START Data provided
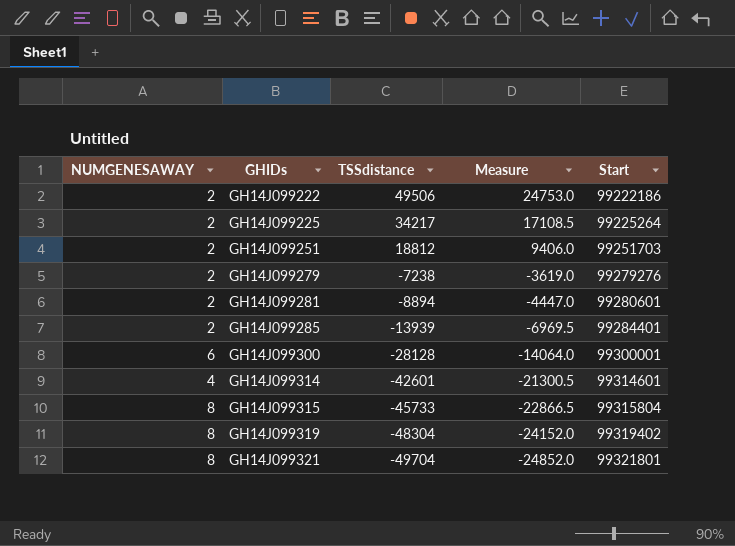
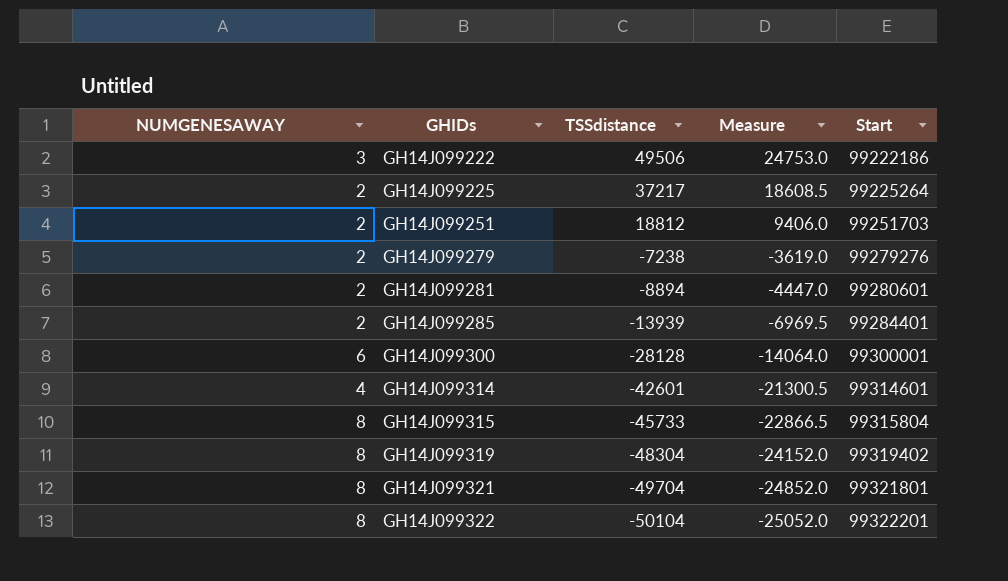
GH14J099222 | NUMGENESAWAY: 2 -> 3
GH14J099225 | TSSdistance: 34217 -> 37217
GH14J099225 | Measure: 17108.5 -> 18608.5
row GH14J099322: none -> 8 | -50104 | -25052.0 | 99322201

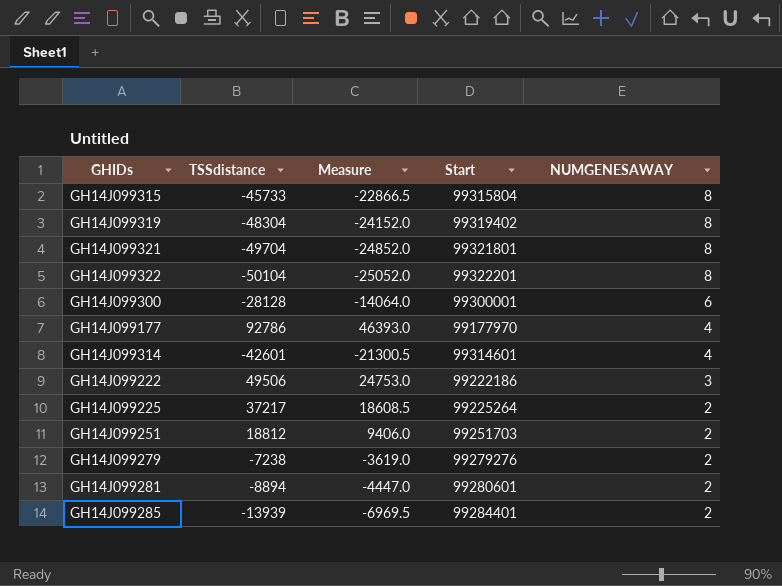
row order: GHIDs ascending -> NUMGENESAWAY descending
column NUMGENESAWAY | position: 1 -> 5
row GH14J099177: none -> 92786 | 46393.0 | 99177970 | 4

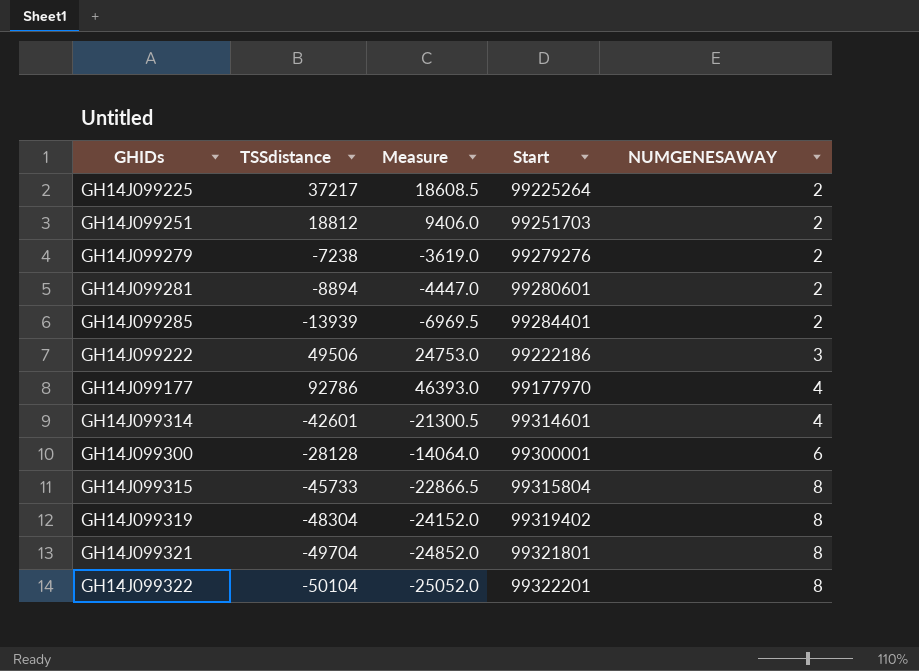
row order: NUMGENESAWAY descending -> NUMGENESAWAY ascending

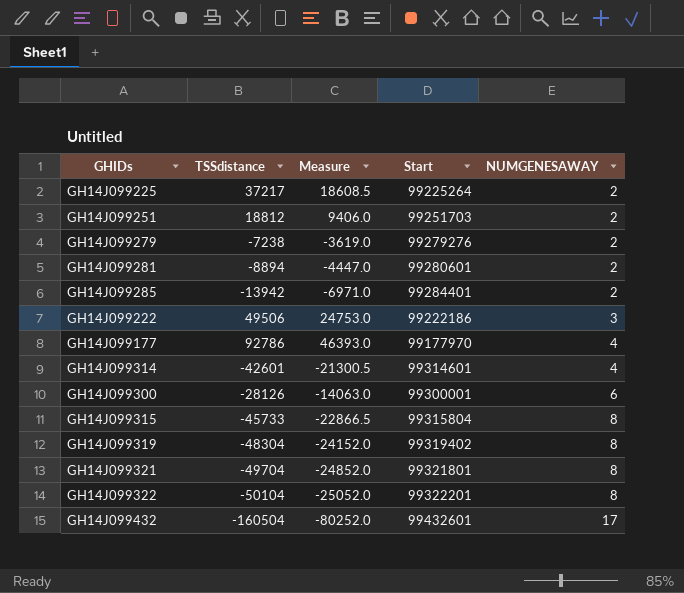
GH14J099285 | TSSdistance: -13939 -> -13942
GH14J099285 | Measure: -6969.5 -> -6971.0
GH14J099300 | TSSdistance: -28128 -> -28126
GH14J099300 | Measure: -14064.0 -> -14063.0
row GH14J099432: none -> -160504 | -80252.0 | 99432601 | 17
END Data provided
- [About this exercise]: Which lines hold the word "order"? Copy each of them from the records.

- [Answer area]:
row order: GHIDs ascending -> NUMGENESAWAY descending
row order: NUMGENESAWAY descending -> NUMGENESAWAY ascending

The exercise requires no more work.